Exercise goal. Show, in full, each line of the data that contains "times".

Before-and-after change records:
• • • •
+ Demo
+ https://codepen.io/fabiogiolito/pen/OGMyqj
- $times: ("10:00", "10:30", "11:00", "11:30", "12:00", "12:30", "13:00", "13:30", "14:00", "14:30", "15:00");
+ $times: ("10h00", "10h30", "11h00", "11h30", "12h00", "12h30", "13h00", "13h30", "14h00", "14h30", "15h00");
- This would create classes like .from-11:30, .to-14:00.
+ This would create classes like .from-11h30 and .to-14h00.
• • • •
Answer to this exercise.
- $times: ("10:00", "10:30", "11:00", "11:30", "12:00", "12:30", "13:00", "13:30", "14:00", "14:30", "15:00");
+ $times: ("10h00", "10h30", "11h00", "11h30", "12h00", "12h30", "13h00", "13h30", "14h00", "14h30", "15h00");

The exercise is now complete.